Institute for Biochemistry and Pathobiochemistry, Department of Systems Biology, Faculty of Medicine, Ruhr University of Bochum, 44780 Bochum, Germany.
Munich Center for Integrated Protein Science at Chair of Biomolecular NMR, Department Chemie, Technische Universität München, Lichtenbergstr. 4, 85747 Garching, Germany; Institute of Structural Biology, Helmholtz Zentrum München, Ingolstädter Landstr. 1, 85764 Neuherberg, Germany.
J Mol Biol. 2021 Mar 5;433(5):166765. doi: 10.1016/j.jmb.2020.166765. Epub 2021 Jan 21.
Human PEX14 plays a dual role as docking protein in peroxisomal protein import and as peroxisomal anchor for microtubules (MT), which relates to peroxisome motility. For docking, the conserved N-terminal domain of PEX14 (PEX14-NTD) binds amphipathic alpha-helical ligands, typically comprising one or two aromatic residues, of which human PEX5 possesses eight.

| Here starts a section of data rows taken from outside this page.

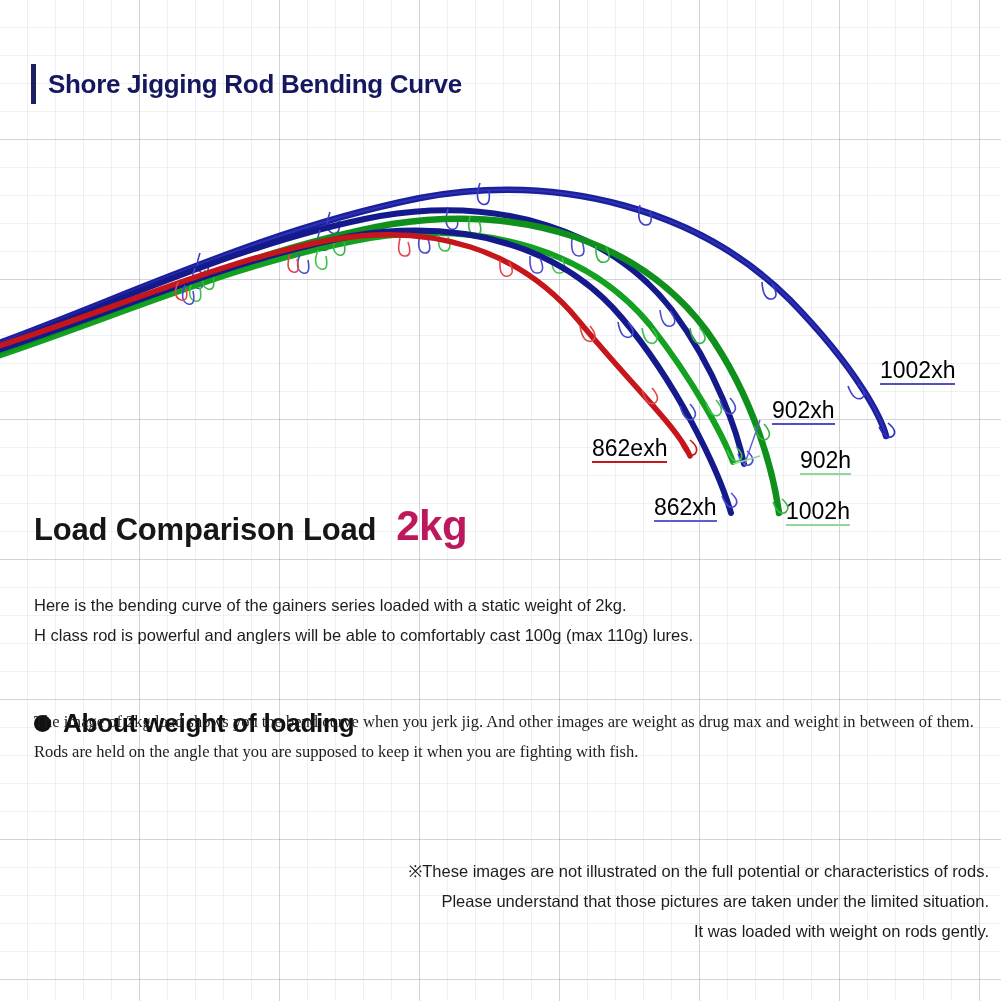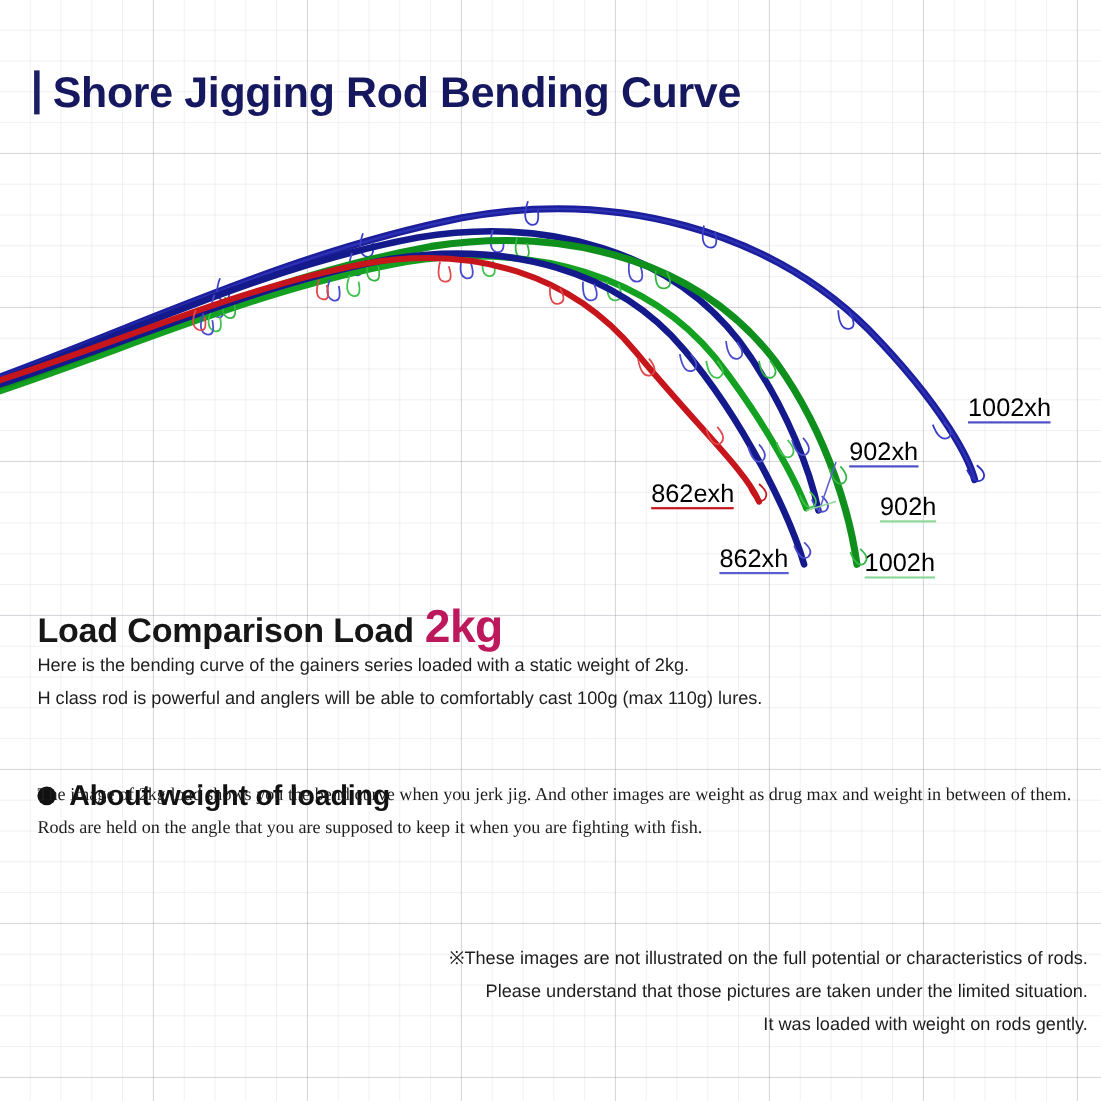--- a/index.html
+++ b/index.html
@@ -46,21 +46,21 @@
     align-items: center;
     gap: 12px;
   }
   .title-bar {
     width: 5px;
     height: 40px;
     background: #1b1f63;
     display: block;
   }
   .title-text {
-    font-size: 39px;
+    font-size: 26px;
     font-weight: bold;
     color: #15185e;
     letter-spacing: -0.3px;
     white-space: nowrap;
     line-height: 1;
   }
 
   
   #rod-chart {
     position: absolute;
@@ -84,24 +84,24 @@
     display: block;
     height: 2px;
     width: 100%;
     margin-top: 1px;
   }
 
   
   .load-head {
     position: absolute;
     left: 34px;
-    top: 546px;
+    top: 502px;
     display: flex;
     align-items: baseline;
-    gap: 10px;
+    gap: 20px;
   }
   .load-head .lh-main {
     font-size: 31px;
     font-weight: bold;
     color: #161616;
     letter-spacing: -0.2px;
   }
   .load-head .lh-kg {
     font-size: 42px;
     font-weight: bold;

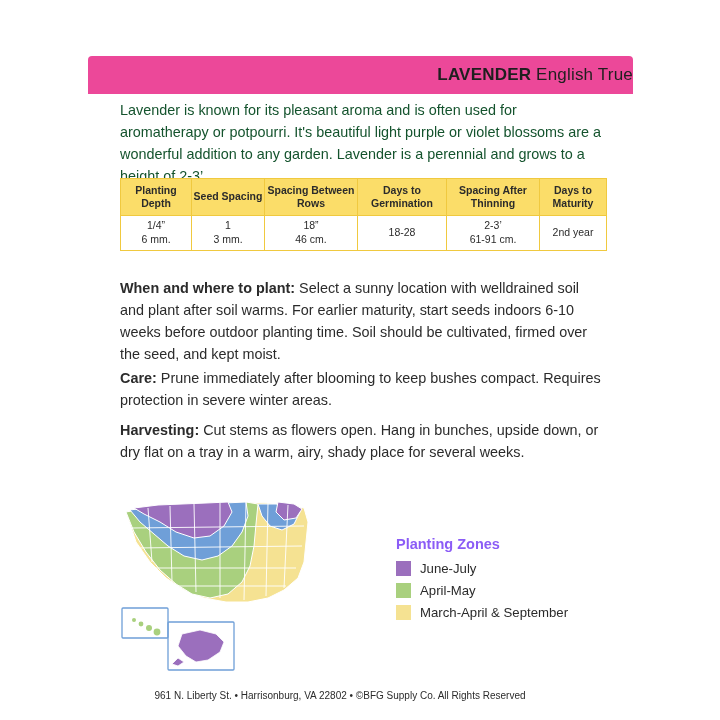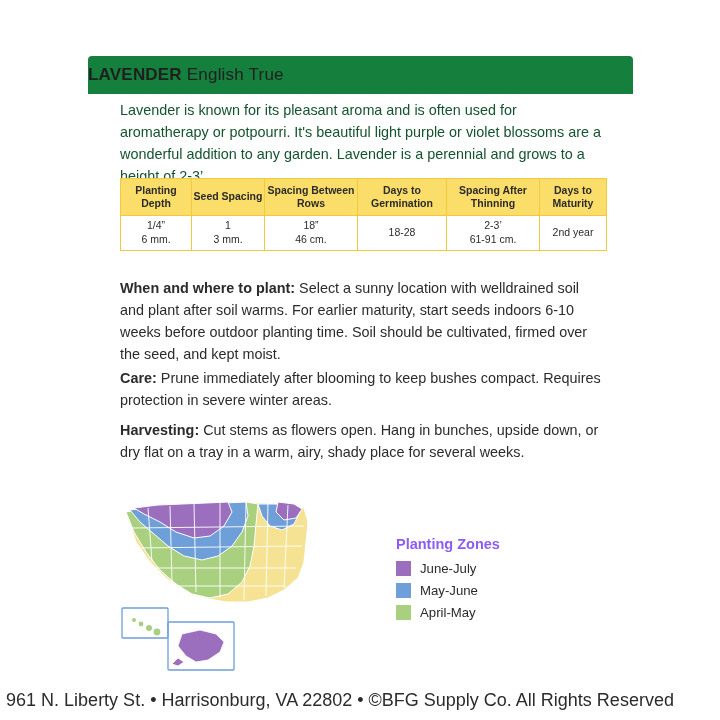--- a/index.html
+++ b/index.html
@@ -21,25 +21,25 @@
     box-sizing: border-box;
   }
 
   
   .banner {
     position: absolute;
     left: 88px;
     top: 56px;
     width: 545px;
     height: 38px;
-    background: #15803d;
+    background: #ec4899;
     border-radius: 4px 4px 0 0;
     display: flex;
     align-items: center;
-    justify-content: flex-start;
+    justify-content: flex-end;
   }
   .banner-title {
     font-size: 17px;
     letter-spacing: 0.2px;
     color: #1f1f1f;
   }
   .banner-title .bold {
     font-weight: bold;
   }
   .banner-title .light {
@@ -148,21 +148,21 @@
     color: #2b2b2b;
   }
 
   
   .footer {
     position: absolute;
     left: 0;
     top: 690px;
     width: 680px;
     text-align: center;
-    font-size: 18px;
+    font-size: 10px;
     color: #2b2b2b;
   }
 </style>
 </head>
 <body>
 
 <div class="page">
 
   <div class="banner">
     <div class="banner-title">
@@ -265,27 +265,27 @@
   </div>
 
   <div class="legend">
     <div class="legend-title">Planting Zones</div>
 
     <div class="legend-row">
       <div class="legend-swatch" style="background:#9b6fbd"></div>
       <div class="legend-label">June-July</div>
     </div>
 
-    <div class="legend-row">
-      <div class="legend-swatch" style="background:#6f9fd8"></div>
-      <div class="legend-label">May-June</div>
-    </div>
 
     <div class="legend-row">
       <div class="legend-swatch" style="background:#a9d07e"></div>
       <div class="legend-label">April-May</div>
     </div>
 
+    <div class="legend-row">
+      <div class="legend-swatch" style="background:#f5e292"></div>
+      <div class="legend-label">March-April &amp; September</div>
+    </div>
   </div>
 
   <div class="footer">961 N. Liberty St. • Harrisonburg, VA 22802 • ©BFG Supply Co. All Rights Reserved</div>
 
 </div>
 
 </body></html>

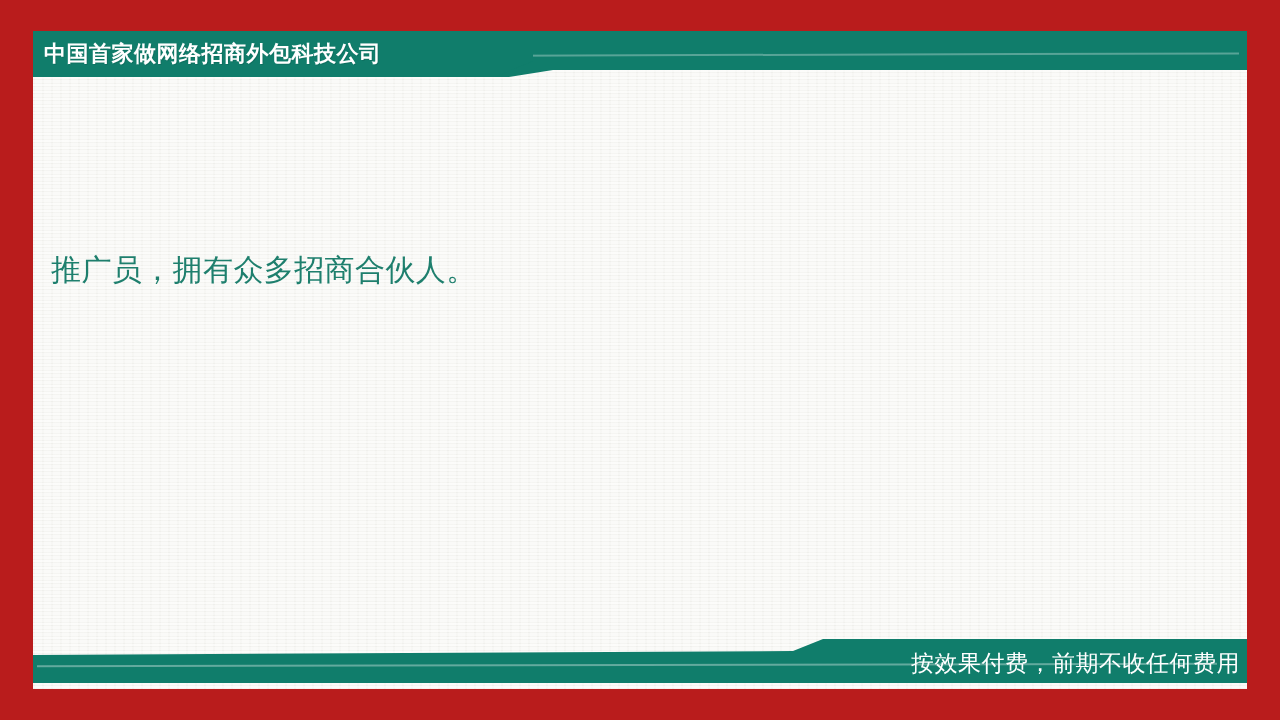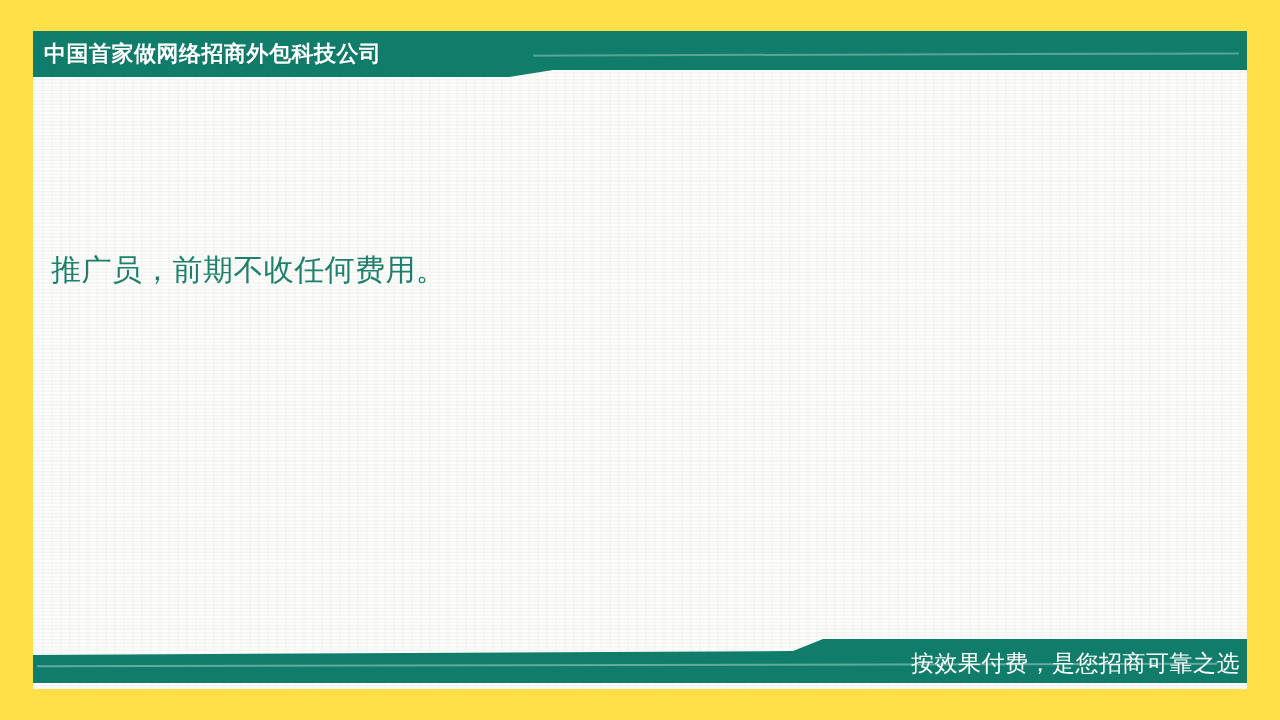--- a/index.html
+++ b/index.html
@@ -10,21 +10,21 @@
   }
   body {
     font-family: "Liberation Sans", "DejaVu Sans", sans-serif;
   }
 
   .slide {
     position: relative;
     width: 1280px;
     height: 720px;
     overflow: hidden;
-    background: #fde047;
+    background: #b91c1c;
   }
 
   
   .paper {
     position: absolute;
     left: 33px;
     top: 31px;
     width: 1214px;
     height: 658px;
     background-color: #F6F6F2;
@@ -178,21 +178,21 @@
 
   <div class="paper">
 
     <div class="header-band"></div>
     <div class="header-band-inner-line"></div>
     <div class="header-title-block"></div>
     <div class="header-title">中国首家做网络招商外包科技公司</div>
 
 
     <div class="body-text">
-      <div class="body-line">推广员，前期不收任何费用。</div>
+      <div class="body-line">推广员，拥有众多招商合伙人。</div>
     </div>
 
     <div class="footer-band"></div>
     <div class="footer-inner-line"></div>
-    <div class="footer-text">按效果付费，是您招商可靠之选</div>
+    <div class="footer-text">按效果付费，前期不收任何费用</div>
 
   </div>
 </div>
 
 </body></html>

Here, we show that the PEX14-NTD also binds to microtubular filaments in vitro with a dissociation constant in nanomolar range. PEX14 interacts with two motifs in the C-terminal region of human ß-tubulin. At least one of the binding motifs is in spatial proximity to the binding site of microtubules (MT) for kinesin. Both PEX14 and kinesin can bind to MT simultaneously. Notably, binding of PEX14 to tubulin can be prevented by its association with PEX5. The data suggest that PEX5 competes peroxisome anchoring to MT by occupying the ß-tubulin-binding site of PEX14. The competitive correlation of matrix protein import and motility may facilitate the homogeneous dispersion of peroxisomes in mammalian cells.
人 PEX14 作为蛋白在过氧化物酶体蛋白导入中的对接蛋白和微管(MT)的过氧化物酶体锚,与过氧化物酶体的运动有关。对于对接,PEX14 的保守 N 端结构域(PEX14-NTD)结合两亲性 α 螺旋配体,通常包含一个或两个芳香族残基,其中人 PEX5 具有八个。在这里,我们表明 PEX14-NTD 也在体外与微管丝状纤维以纳摩尔范围的离解常数结合。PEX14 与人 β-微管蛋白的 C 端区域的两个基序相互作用。至少一个结合基序与驱动蛋白结合微管(MT)的结合位点在空间上接近。PEX14 和驱动蛋白都可以同时结合到 MT 上。值得注意的是,PEX14 与 PEX5 的关联可以防止其与微管蛋白结合。数据表明,PEX5 通过占据 PEX14 的 β-微管蛋白结合位点来竞争过氧化物酶体锚定到 MT。基质蛋白导入和运动的竞争相关性可能促进哺乳动物细胞中过氧化物酶体的均匀分散。